Your objective:
Reproduce word for word, from the entries below, the line with "[814,134,822,146] * -> (830, 169) //", the line with "[877,249,885,261] * -> (1006, 438) //", and every line between them, and nothing more.

Exercise inputs:
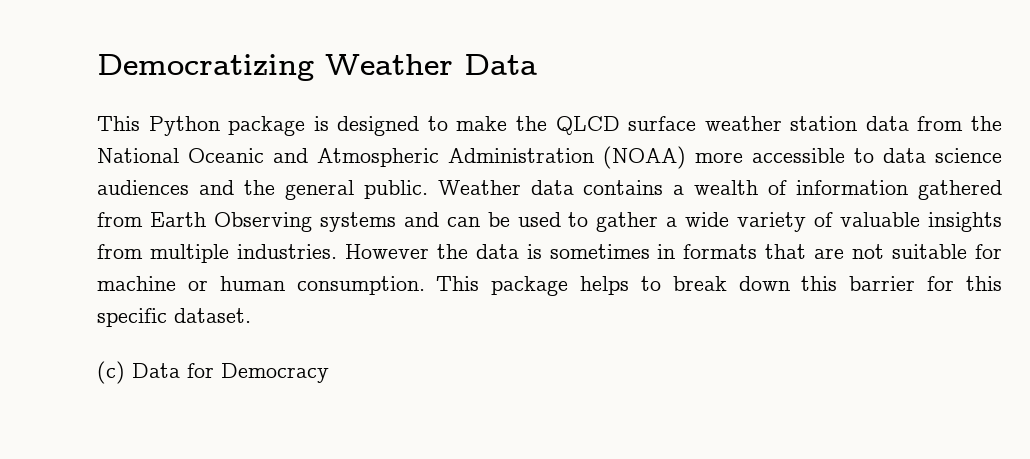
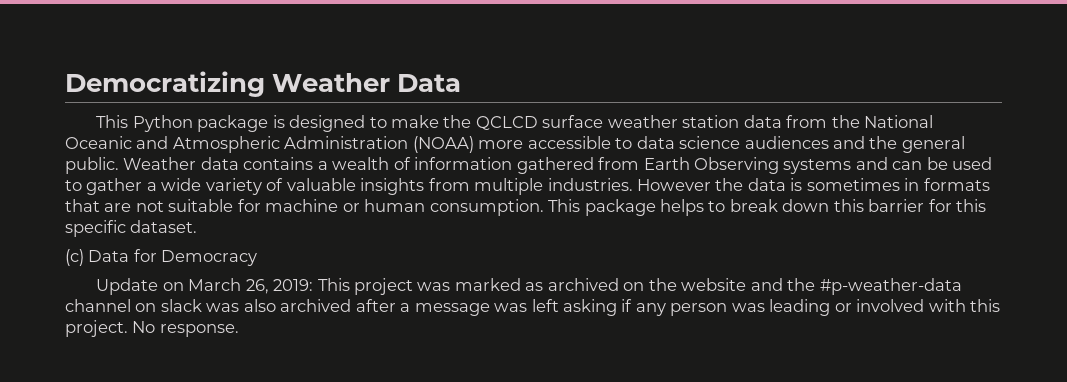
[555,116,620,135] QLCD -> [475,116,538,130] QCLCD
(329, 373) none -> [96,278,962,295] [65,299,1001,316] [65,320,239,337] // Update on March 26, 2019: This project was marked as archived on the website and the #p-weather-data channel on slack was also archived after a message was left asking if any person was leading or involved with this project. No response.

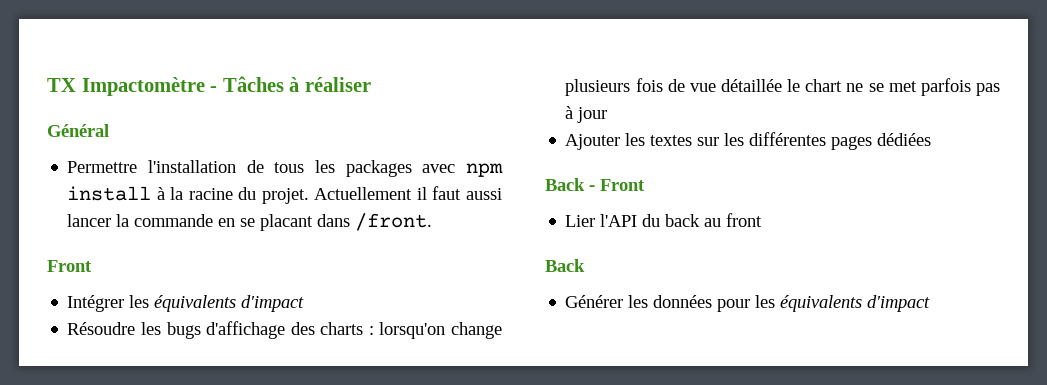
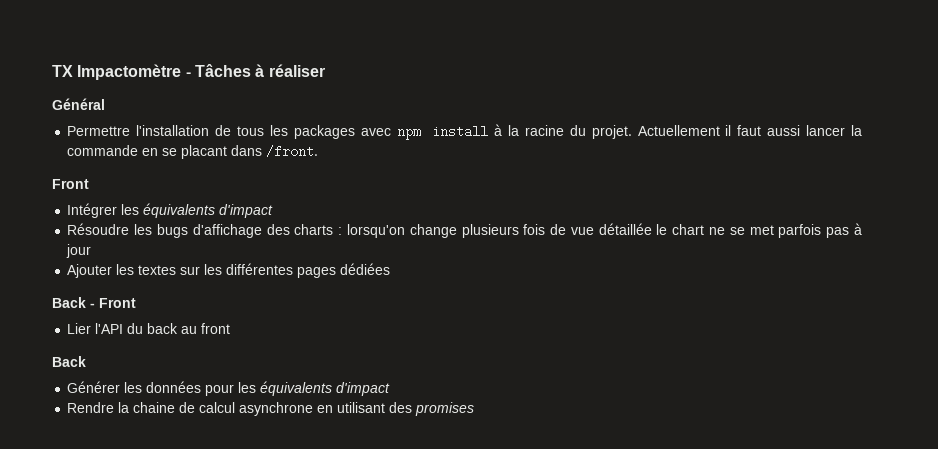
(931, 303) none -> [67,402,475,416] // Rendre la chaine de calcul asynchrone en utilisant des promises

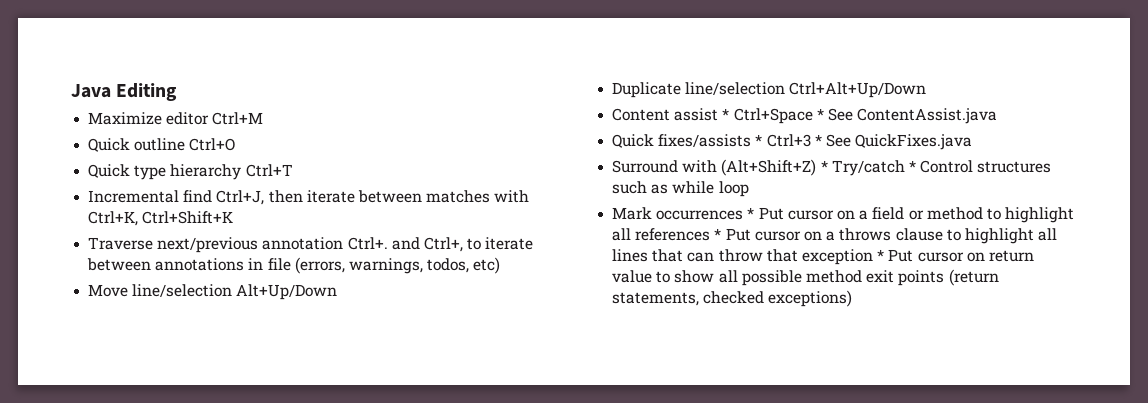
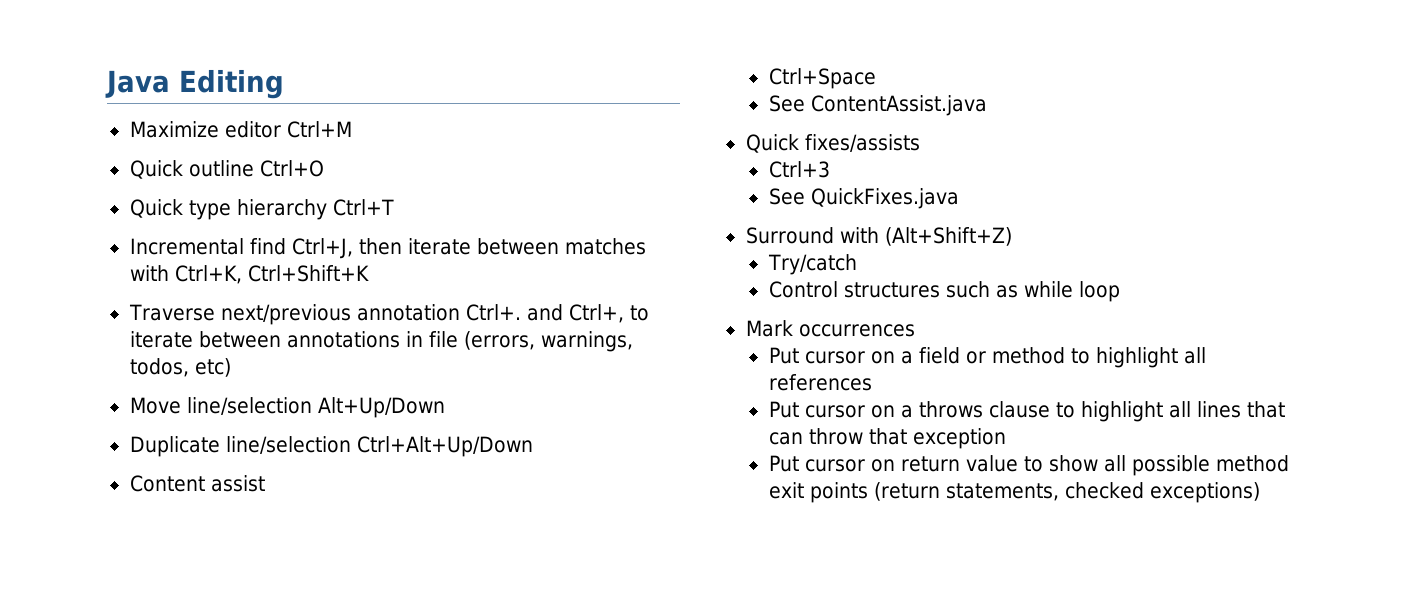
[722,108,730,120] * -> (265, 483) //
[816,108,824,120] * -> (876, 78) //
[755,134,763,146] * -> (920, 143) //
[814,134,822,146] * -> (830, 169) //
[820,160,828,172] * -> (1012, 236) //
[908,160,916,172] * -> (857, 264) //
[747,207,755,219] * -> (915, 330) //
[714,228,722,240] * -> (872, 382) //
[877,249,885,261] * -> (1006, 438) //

---

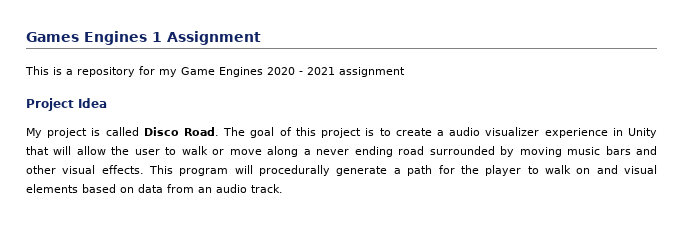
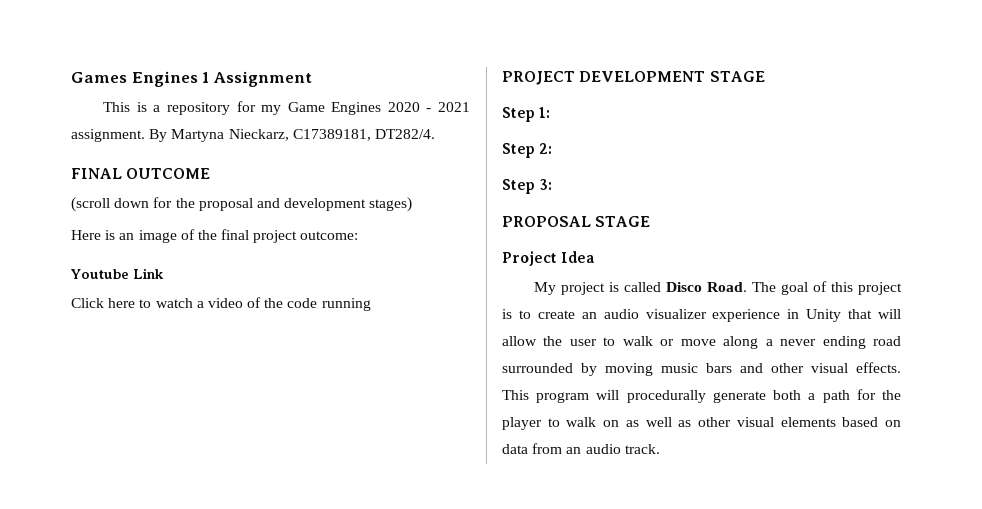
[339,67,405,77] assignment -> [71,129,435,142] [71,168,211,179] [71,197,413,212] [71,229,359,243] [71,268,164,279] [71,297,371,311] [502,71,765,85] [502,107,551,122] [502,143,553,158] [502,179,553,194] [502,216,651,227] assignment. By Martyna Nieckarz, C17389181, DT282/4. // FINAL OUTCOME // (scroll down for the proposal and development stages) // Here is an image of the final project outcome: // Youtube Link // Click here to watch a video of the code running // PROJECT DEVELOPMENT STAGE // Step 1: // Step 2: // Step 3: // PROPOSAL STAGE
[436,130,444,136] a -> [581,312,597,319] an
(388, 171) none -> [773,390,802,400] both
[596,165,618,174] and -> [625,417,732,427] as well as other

==

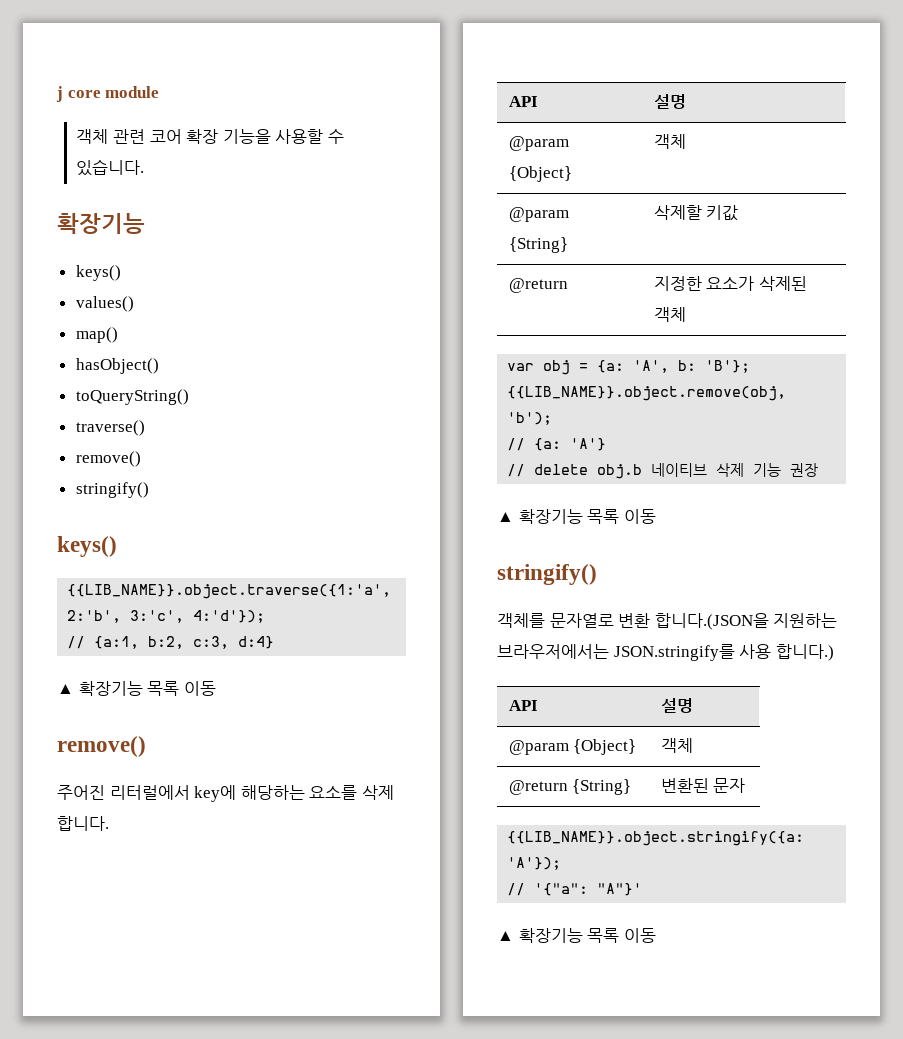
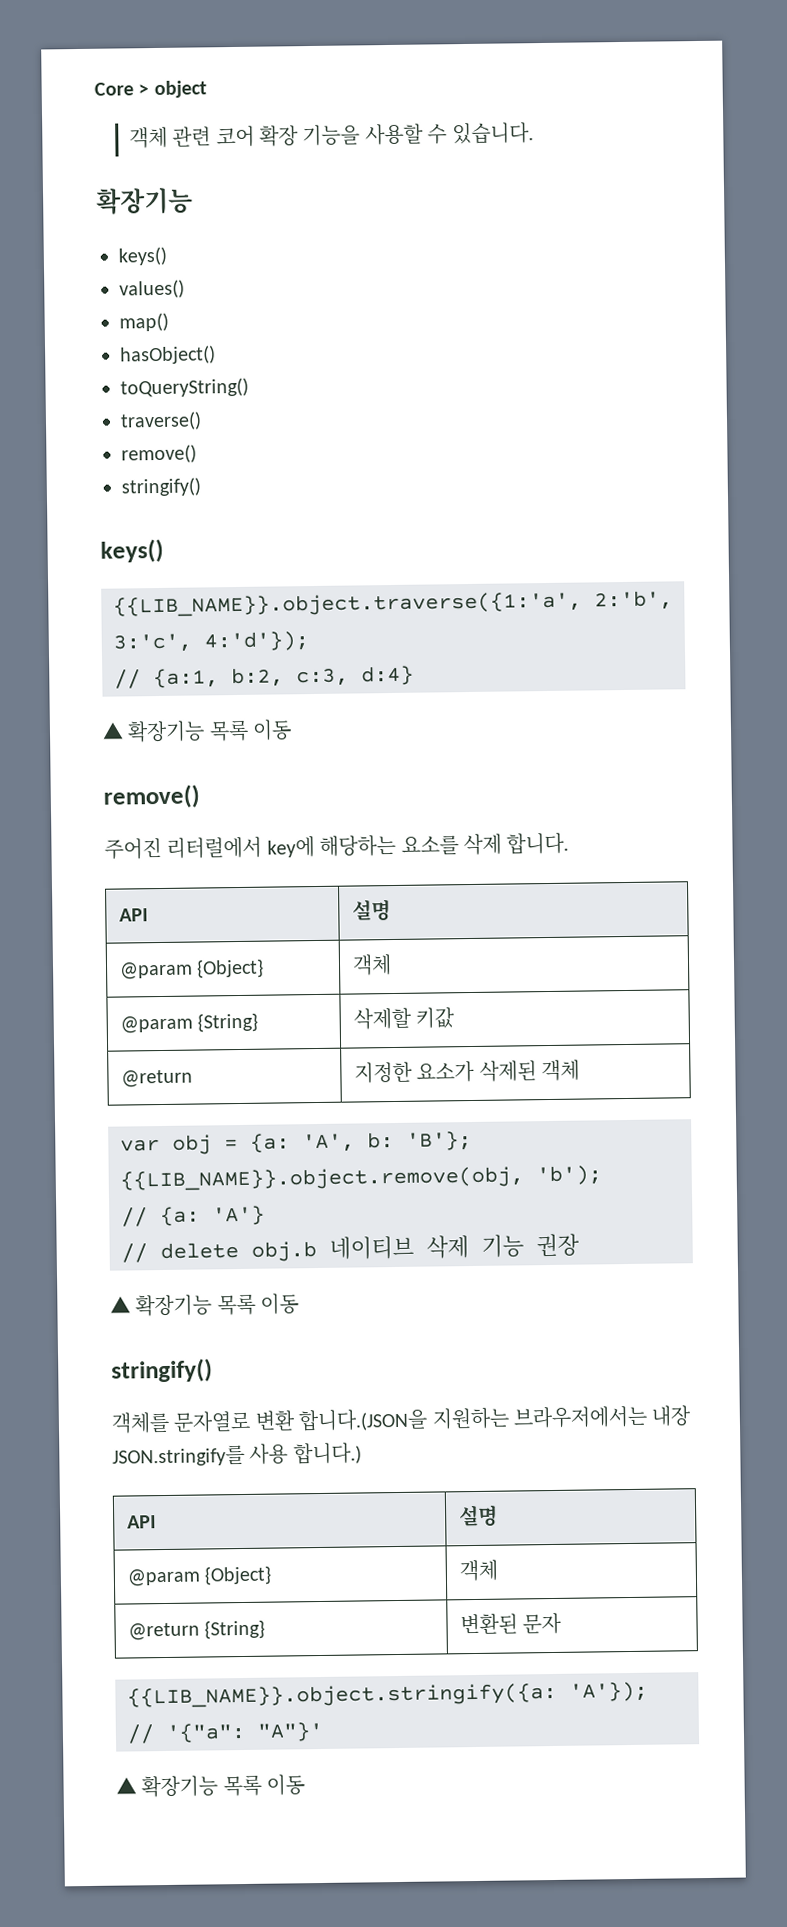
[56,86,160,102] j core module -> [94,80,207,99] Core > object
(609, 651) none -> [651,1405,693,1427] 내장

Output for this exercise:
[814,134,822,146] * -> (830, 169) //
[820,160,828,172] * -> (1012, 236) //
[908,160,916,172] * -> (857, 264) //
[747,207,755,219] * -> (915, 330) //
[714,228,722,240] * -> (872, 382) //
[877,249,885,261] * -> (1006, 438) //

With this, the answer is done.